His head was one giant purple bruise, his eyelids were nearly swollen shut. His left eye had been removed (he'd given his OK from his hospital bed.) His eyelashes and most of his eyebrows were singed off; so, too, was his hair halfway back on his scalp. His nose was mostly gone, just a sliver of cartilage remaining; skeletal-like bones revealed his sinuses. His top right lip was curled into a snarl, making it impossible to close his mouth. His right jaw was torn. His bottom teeth, loosened by the blast, were wired together.

His face -- every bone has been shattered -- was splattered with pinkish third-degree burns.

"I could have just flipped out," he says, pausing to remember. "But I looked in the mirror and said, all right, there's no changing it. I just have to deal with it. This is me now."

Darron Mikeworth's face was his identity.

So, too, was his life as a soldier.

He was about to embark on a long journey to regain both.

Sgt. Mikeworth, the warrior, will tell you he is the same man he was Before The Bomb.

The 32-year-old soldier who served two stints in Iraq (and two more in Kosovo and the Sinai) still wants to take down the bad guys, still thrives on being a cog in the big Army machine.

But Sgt. Mikeworth, the survivor, also knows that no matter how much he heals, he'll forever be defined, in some way, by what happened near Baghdad on April 29, 2005.

"I'm going to be `the blown-up guy' wherever I go," he says. "Anytime I walk into a room, I just know I'm going to be different looking and I'm going to be perceived differently."

Mikeworth knew with the severity of his wounds there was no way doctors could turn back the clock.

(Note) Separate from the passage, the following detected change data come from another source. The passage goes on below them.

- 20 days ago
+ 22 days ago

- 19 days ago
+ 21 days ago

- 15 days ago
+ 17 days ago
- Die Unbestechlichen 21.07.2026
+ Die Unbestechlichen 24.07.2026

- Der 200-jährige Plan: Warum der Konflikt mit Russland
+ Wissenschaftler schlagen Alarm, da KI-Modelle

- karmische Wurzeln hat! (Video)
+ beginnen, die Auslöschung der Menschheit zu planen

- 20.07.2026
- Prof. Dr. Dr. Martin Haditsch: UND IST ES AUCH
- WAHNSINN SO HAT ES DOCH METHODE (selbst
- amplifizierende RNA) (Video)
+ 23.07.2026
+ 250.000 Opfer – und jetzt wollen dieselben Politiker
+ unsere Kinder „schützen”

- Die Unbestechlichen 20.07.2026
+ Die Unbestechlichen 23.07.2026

The smile his wife adored, the laser-like vision he was proud of, the slender face that was uniquely his -- they were gone for good. He refused then -- as he does now -- to dwell on the losses.

"I see guys with injuries five times worse than what I have," he says.

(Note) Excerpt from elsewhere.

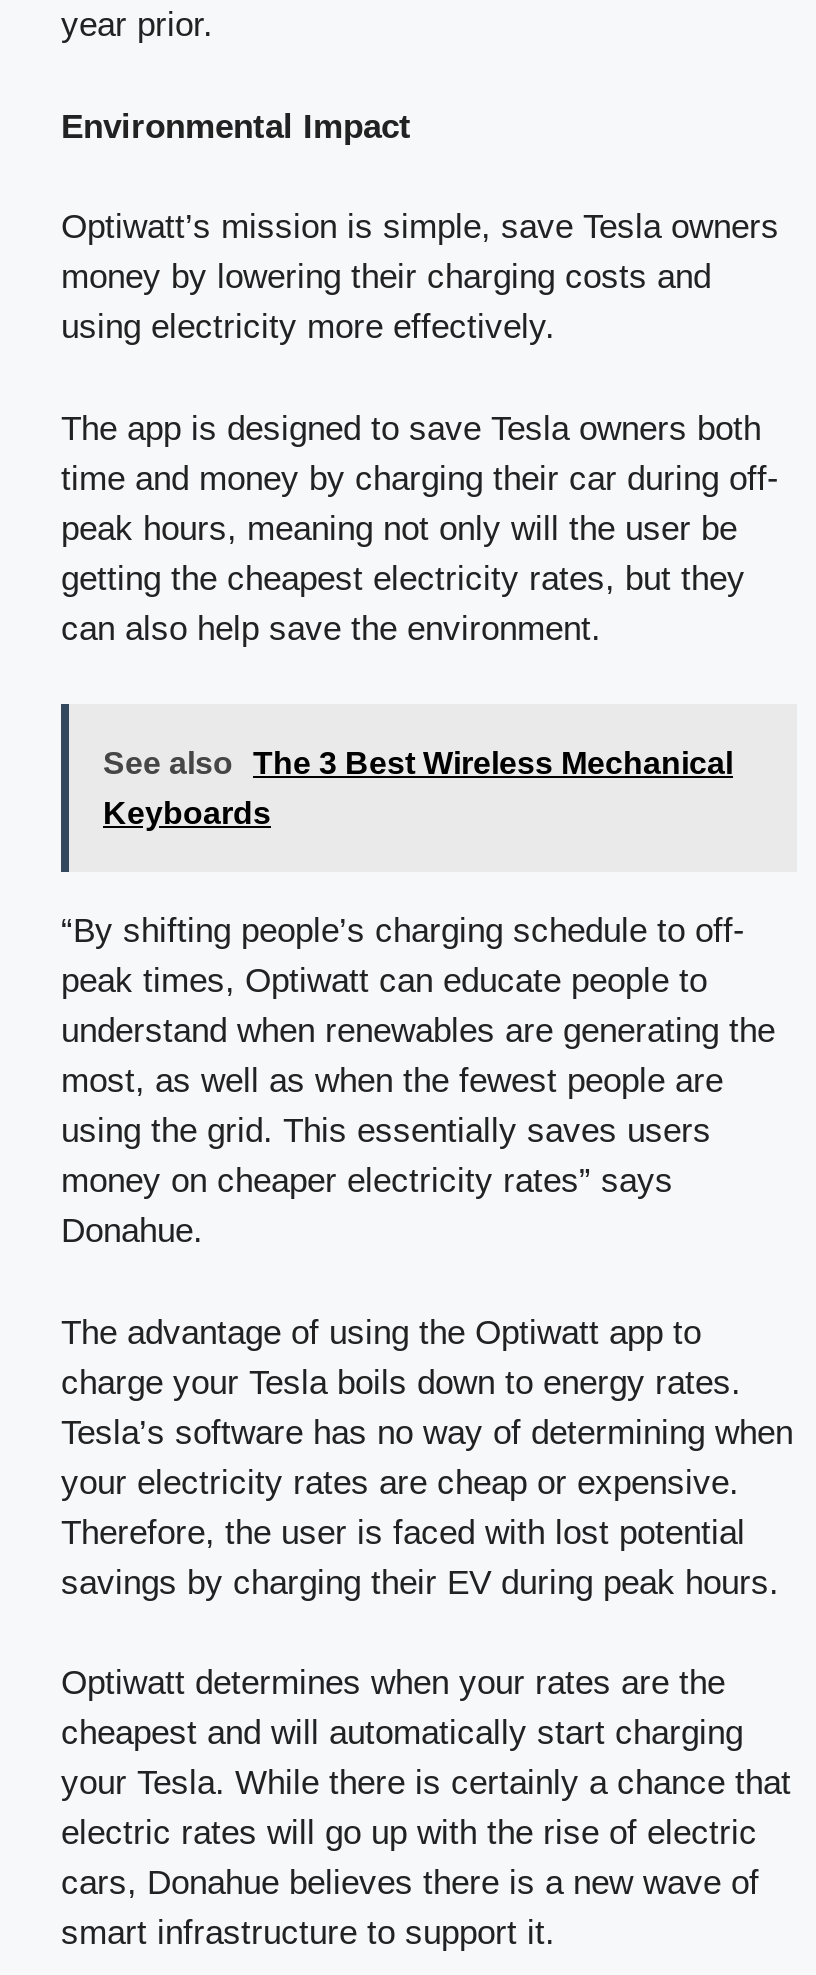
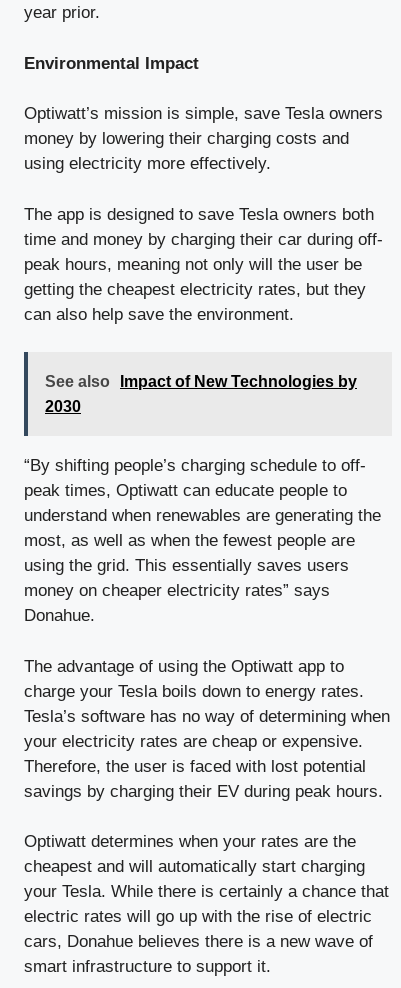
- See also The 3 Best Wireless Mechanical
+ See also Impact of New Technologies by

- Keyboards
+ 2030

"I have no reason to feel sorry for myself. I could be in a box underground somewhere. Every day above ground is a GOOD day."

But he needed to become himself again, so that he at least would recognize the face in the mirror and so that the people he encountered would see him as a man, not as a victim.

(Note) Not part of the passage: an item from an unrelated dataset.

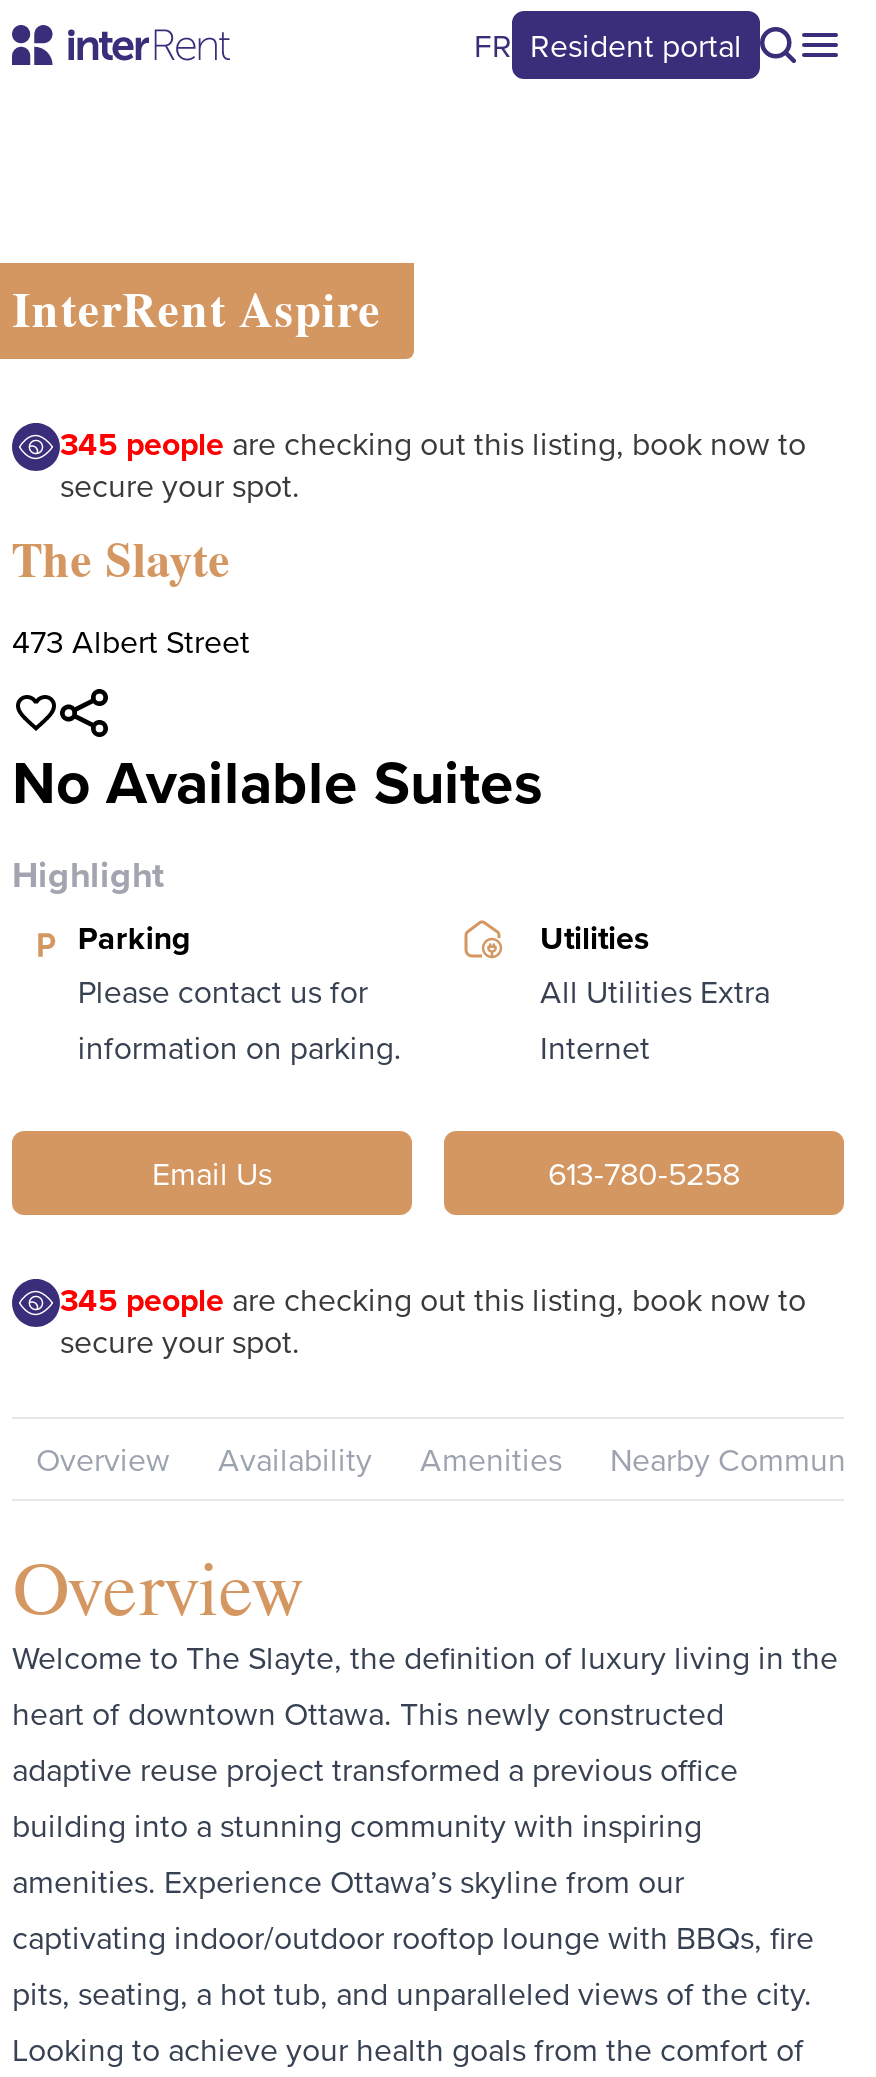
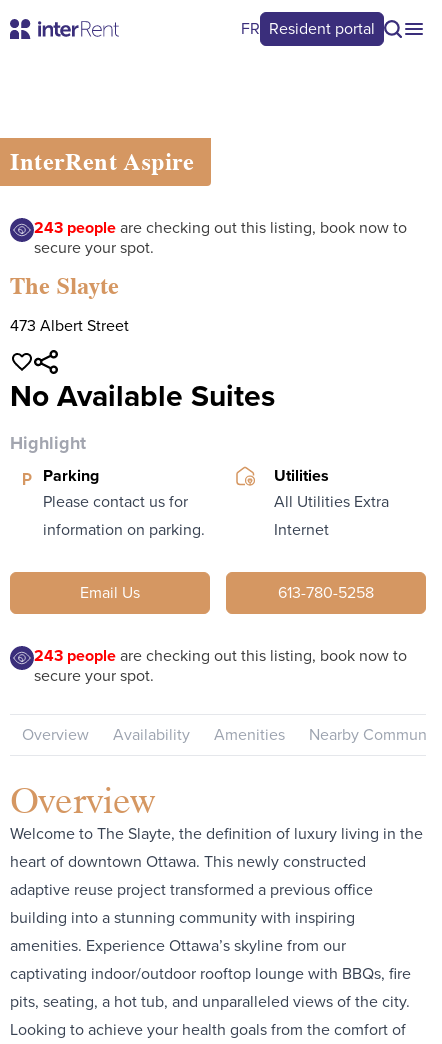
- 345 people are checking out this listing, book now to
+ 243 people are checking out this listing, book now to

- 345 people are checking out this listing, book now to
+ 243 people are checking out this listing, book now to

That's where Operation Mend came in.

A one-of-kind partnership between the UCLA Medical Center and Brooke Army Medical Center -- the military's main hospital for burn patients -- the program provides reconstructive surgery to members of the military who've been severely disfigured in Iraq and Afghanistan. So far, 24 men and women have been treated.

Mikeworth is now nearing the end of his surgeries.

His road to recovery is a war story that has been part medical marvel, part profile in courage -- the stalwart soldier who rebuilds his confidence as doctors rebuild his face.

All along, as UCLA surgeons have tucked and trimmed, adding a bit of cartilage here, a flap of skin there, Mikeworth has yearned to return to the simple routines in life, dreaming of the day when he could:

Pick up his two sons without worrying he'd scare their classmates.

Walk around the mall without turning heads.

Be a face, not THE face, in the crowd.